Monthly Archives: May 2007

Defeating retail price gougers

I’m dying to edit this video I shot over the weekend, but my new laptop doesn’t have a firewire port. I figured they might be expensive at ‘big box electronic store’ (name witheld to protect their good — actually best — name) but it was on the way home so I gave it a shot. I spoke to their ‘nerd squad’ person who was actually quite helpful and knowledgeable. He came back with a generic PC card that would’ve worked, but I would’ve also needed to buy a new cable because my camera has a different cable interface. Of course, they had a cable. The total: $60 for the card and $30 for the cable.

I knew the sales guy was knowledgeable when he clearly felt bad about telling me the total cost. But he’d been trained in retail; don’t solve the problem the best way, solve it with what you have on the shelf, and hopefully push accessories.

I might have bought that card for $30, because everyone and their mom manufactures pc components now. Good cards go for $60, and this wasn’t a good card, but at least their attempt was a little legit. But $30 for a cable?

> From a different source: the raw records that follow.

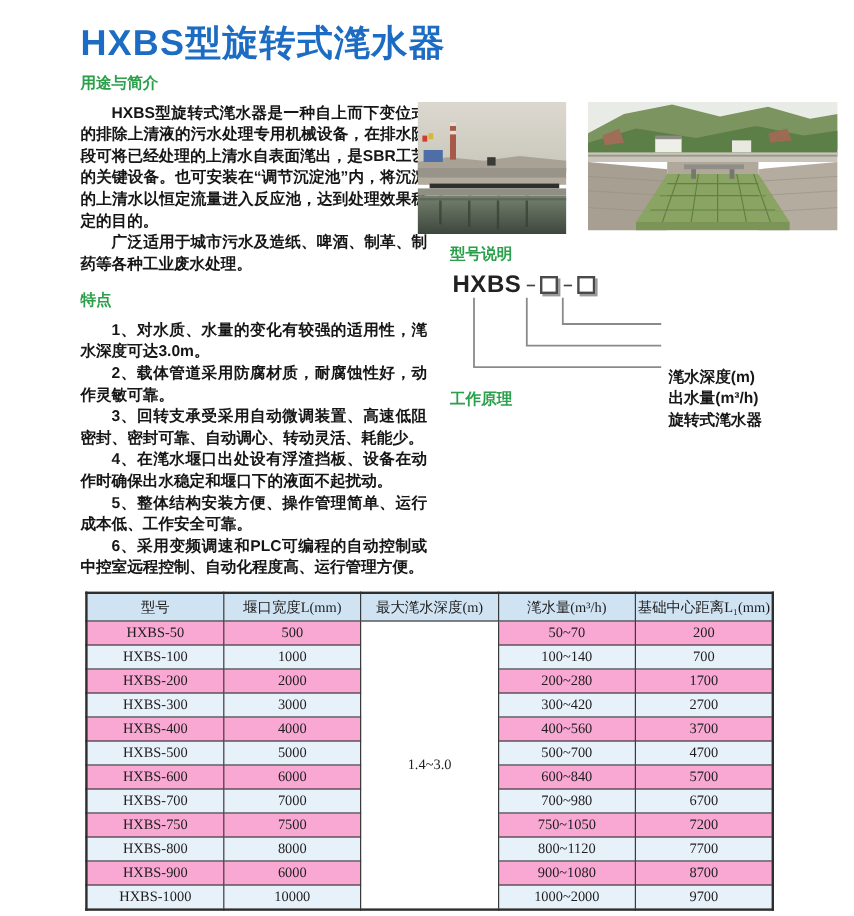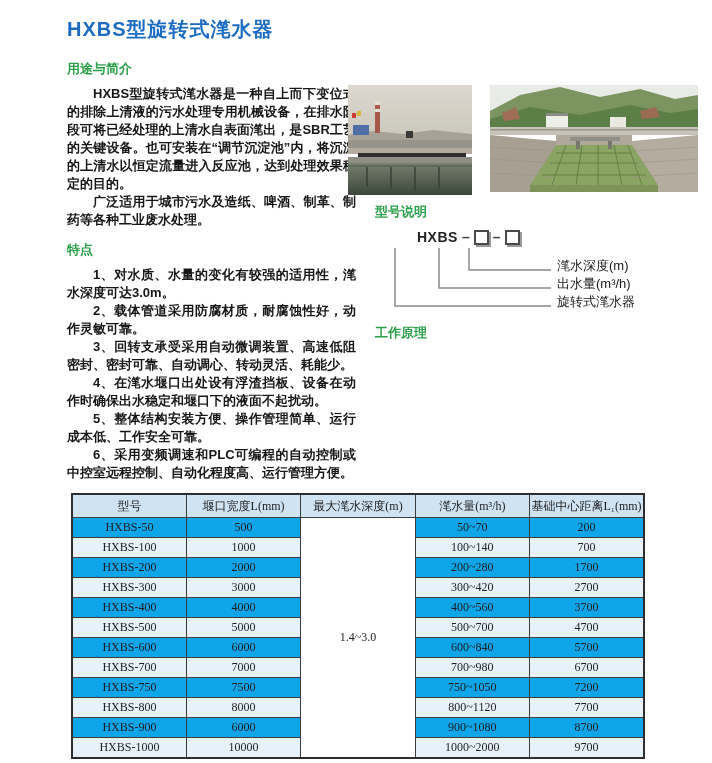"HXBS型旋转式滗水器" .title { font-size: 20px -> 30px }
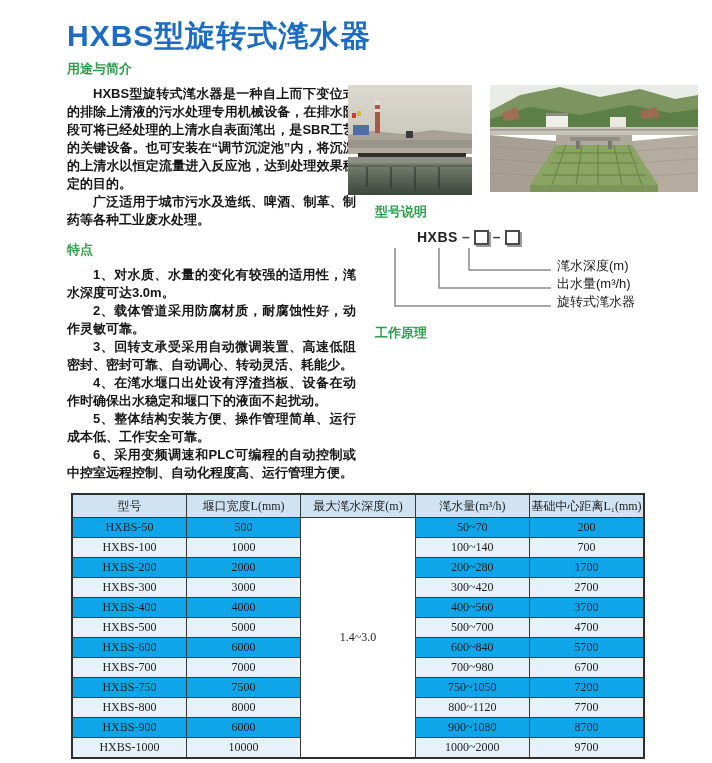"HXBS" .model-prefix { font-size: 14px -> 20px; margin-left: 40px -> none }
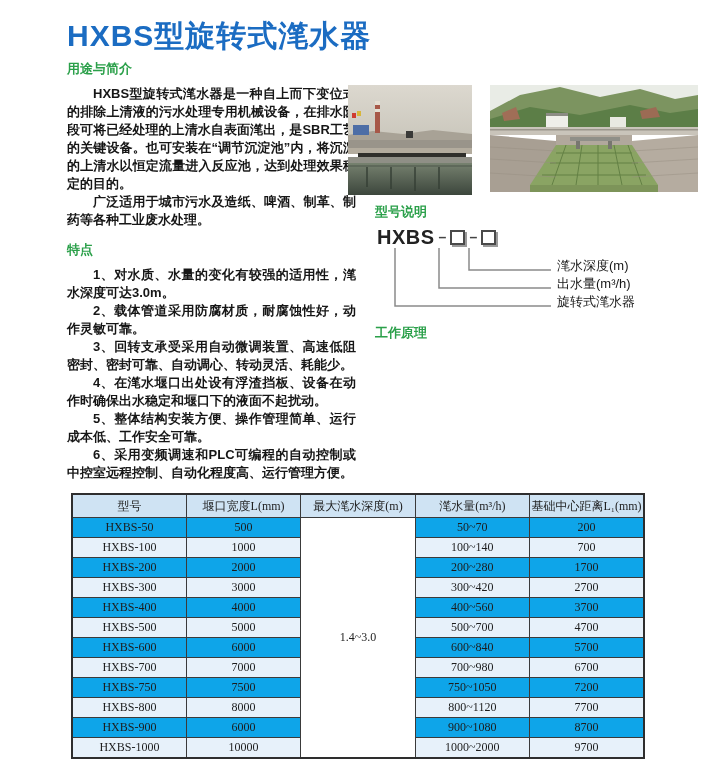"滗水深度(m)" .mlabel { font-weight: normal -> bold; margin-top: none -> 48px }
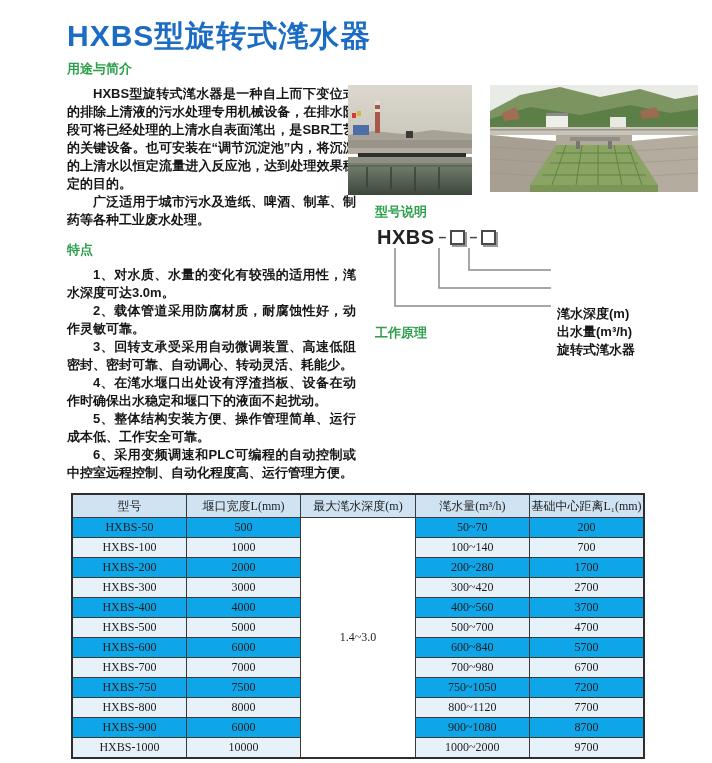"HXBS-50" table.specs th, table.specs td { background: #0ea5e9 -> #f9a8d4 }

I’ve seen and owned a wide assortment of cables in my lifetime, and I can tell you that unless a cable is more than 50 feet long or is tethering an astronaut to the space shuttle, it isn’t worth 30 bucks.

When did every retail store on the planet start marking up all accessories 400%?  Most stores don’t even order small replacement parts, like light bulbs, springs, etc. Go to a watch store and they’ll tell you to buy a new watch band because they don’t want to sell you a 5 cent spring. Or, they’ll tell you they can only install the spring themselves for $7 because of “liability”. Stores don’t want to sell you small parts, they don’t want to stock them, and they don’t want to order them. And they do this in the name of better service.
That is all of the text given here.